*THE TASK*:
Scan the data for lines with "algum" and report the count by itself.

*MATERIAL PROVIDED*:
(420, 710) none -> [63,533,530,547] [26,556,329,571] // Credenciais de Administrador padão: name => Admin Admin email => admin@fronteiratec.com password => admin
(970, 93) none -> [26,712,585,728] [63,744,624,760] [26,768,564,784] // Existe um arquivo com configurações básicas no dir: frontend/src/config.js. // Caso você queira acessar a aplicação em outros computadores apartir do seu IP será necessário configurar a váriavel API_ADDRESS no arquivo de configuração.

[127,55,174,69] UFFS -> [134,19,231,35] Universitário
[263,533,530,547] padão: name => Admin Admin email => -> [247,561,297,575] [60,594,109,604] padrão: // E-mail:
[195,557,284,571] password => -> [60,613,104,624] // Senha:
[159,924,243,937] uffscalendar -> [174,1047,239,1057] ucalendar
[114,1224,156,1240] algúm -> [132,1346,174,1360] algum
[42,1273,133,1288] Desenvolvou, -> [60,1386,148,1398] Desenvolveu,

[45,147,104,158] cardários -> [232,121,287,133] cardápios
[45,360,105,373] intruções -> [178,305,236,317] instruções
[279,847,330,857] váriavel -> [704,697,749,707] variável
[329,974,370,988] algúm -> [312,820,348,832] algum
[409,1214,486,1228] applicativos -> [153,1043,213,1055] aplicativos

...

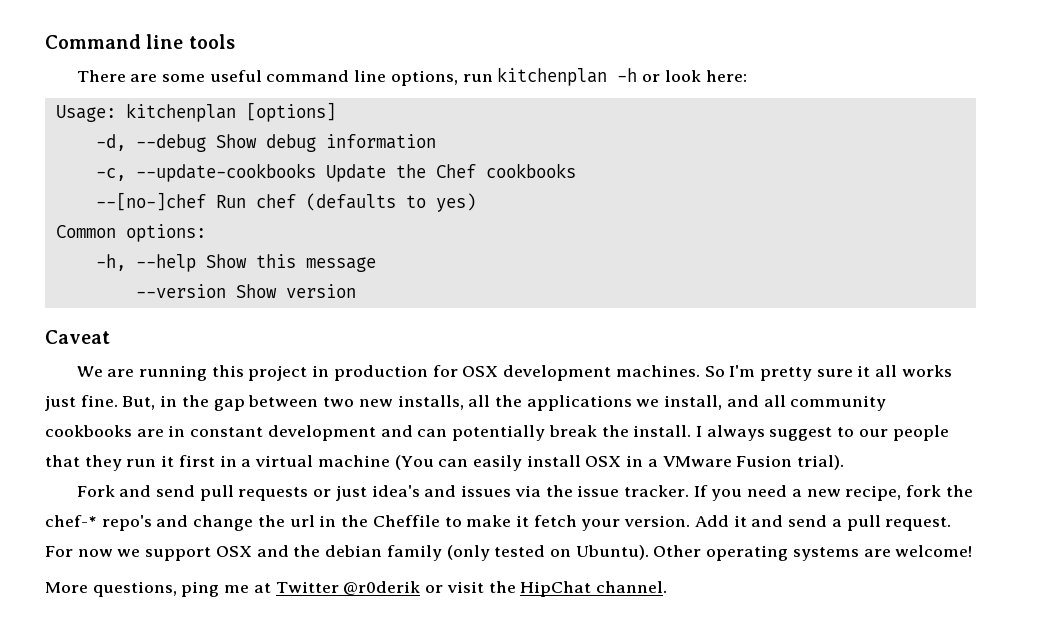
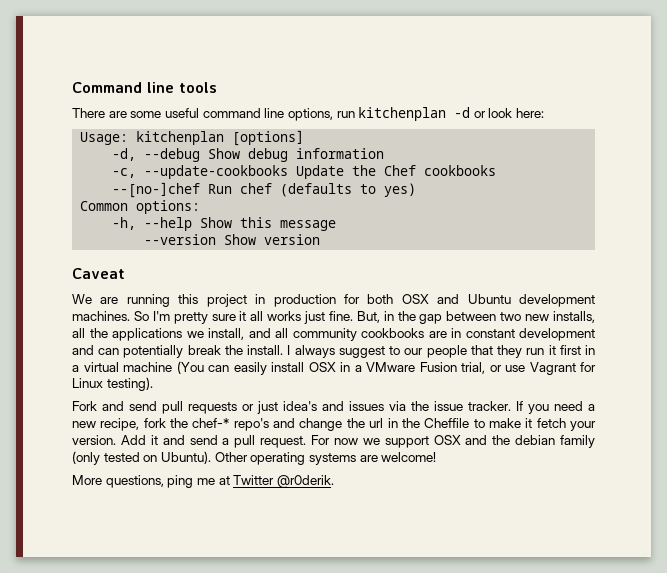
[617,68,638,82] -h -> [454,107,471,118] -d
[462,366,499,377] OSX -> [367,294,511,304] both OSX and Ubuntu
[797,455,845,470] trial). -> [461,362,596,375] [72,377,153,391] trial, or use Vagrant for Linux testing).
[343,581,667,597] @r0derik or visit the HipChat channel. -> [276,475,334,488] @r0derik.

*RESULT FOR THIS TASK*:
2